On Mon, Nov 15, 2021, David Matlack wrote:
> On Mon, Nov 15, 2021 at 11:23 AM Sean Christopherson <seanjc@google.com> wrote:
> >
> > On Mon, Nov 15, 2021, David Matlack wrote:
> > > On Thu, Nov 11, 2021 at 2:14 PM Sean Christopherson <seanjc@google.com> wrote:
> > > >
> > > > When zapping obsolete pages, update the running count of zapped pages
> > > > regardless of whether or not the list has become unstable due to zapping
> > > > a shadow page with its own child shadow pages.  If the VM is backed by
> > > > mostly 4kb pages, KVM can zap an absurd number of SPTEs without bumping
> > > > the batch count and thus without yielding.  In the worst case scenario,
> > > > this can cause an RCU stall.
> > > >
> > > >   rcu: INFO: rcu_sched self-detected stall on CPU
> > > >   rcu:     52-....: (20999 ticks this GP) idle=7be/1/0x4000000000000000
> > > >                                           softirq=15759/15759 fqs=5058
> > > >    (t=21016 jiffies g=66453 q=238577)
> > > >   NMI backtrace for cpu 52
> > > >   Call Trace:
> > > >    ...
> > > >    mark_page_accessed+0x266/0x2f0
> > > >    kvm_set_pfn_accessed+0x31/0x40
> > > >    handle_removed_tdp_mmu_page+0x259/0x2e0
> > > >    __handle_changed_spte+0x223/0x2c0
> > > >    handle_removed_tdp_mmu_page+0x1c1/0x2e0
> > > >    __handle_changed_spte+0x223/0x2c0
> > > >    handle_removed_tdp_mmu_page+0x1c1/0x2e0
> > > >    __handle_changed_spte+0x223/0x2c0
> > > >    zap_gfn_range+0x141/0x3b0
> > > >    kvm_tdp_mmu_zap_invalidated_roots+0xc8/0x130
> > >
> > > This is a useful patch but I don't see the connection with this stall.
> > > The stall is detected in kvm_tdp_mmu_zap_invalidated_roots, which runs
> > > after kvm_zap_obsolete_pages.

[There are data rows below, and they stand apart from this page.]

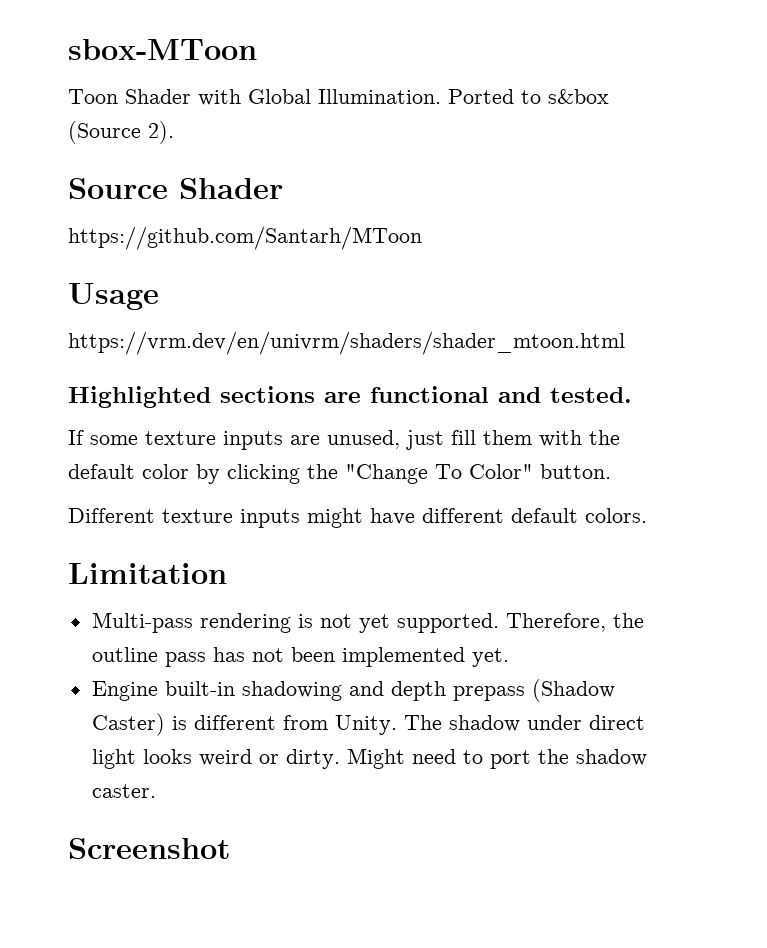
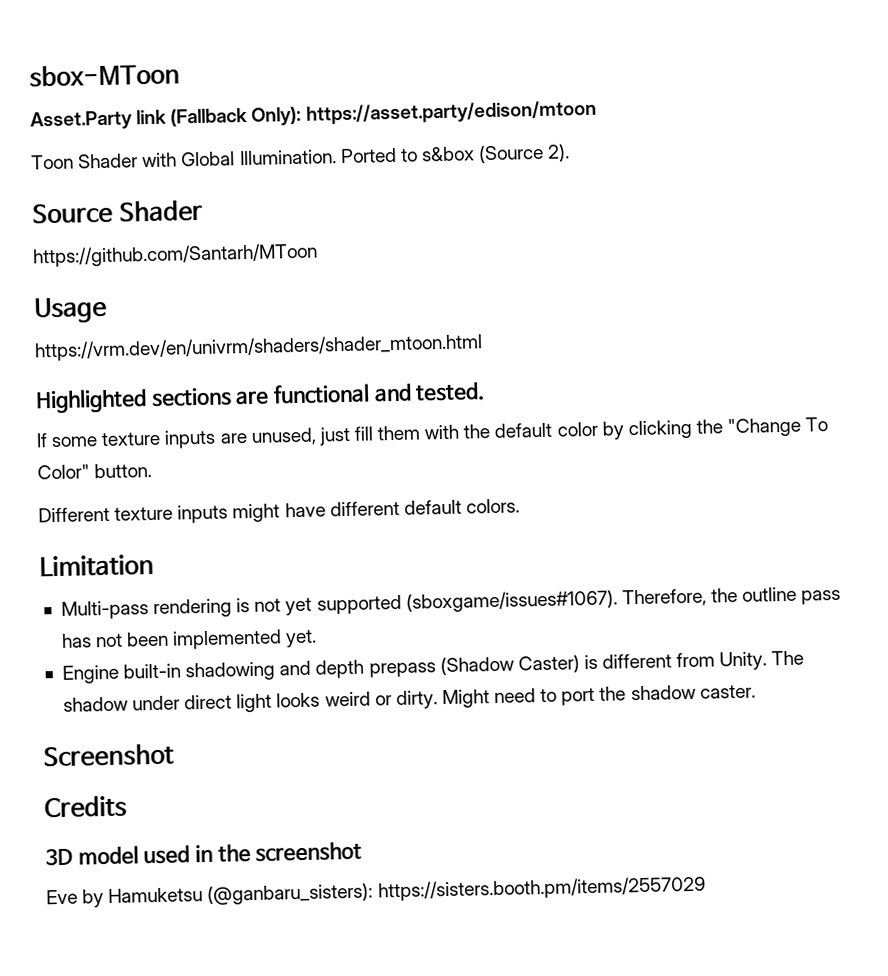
+ Asset.Party link (Fallback Only): https://asset.party/edison/mtoon
- Multi-pass rendering is not yet supported.
+ Multi-pass rendering is not yet supported (sboxgame/issues#1067).
+ Credits
+ 3D model used in the screenshot
+ Eve by Hamuketsu (@ganbaru_sisters): https://sisters.booth.pm/items/2557029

How would rescheduling during
> > > kvm_zap_obsolete_pages help?
> >
> > Ah shoot, I copy+pasted the wrong splat.  The correct, revelant backtrace is:
> 
> Ok that makes more sense :). Also that was a soft lockup rather than
> an RCU stall.

*sigh*  I'm not sure which blatant "this is the wrong splat" goof is worse, the
explicit tdp_mmu in the backtrace, or the fact that the legacy MMU doesn't rely
on RCU...

I'll get v2 posted.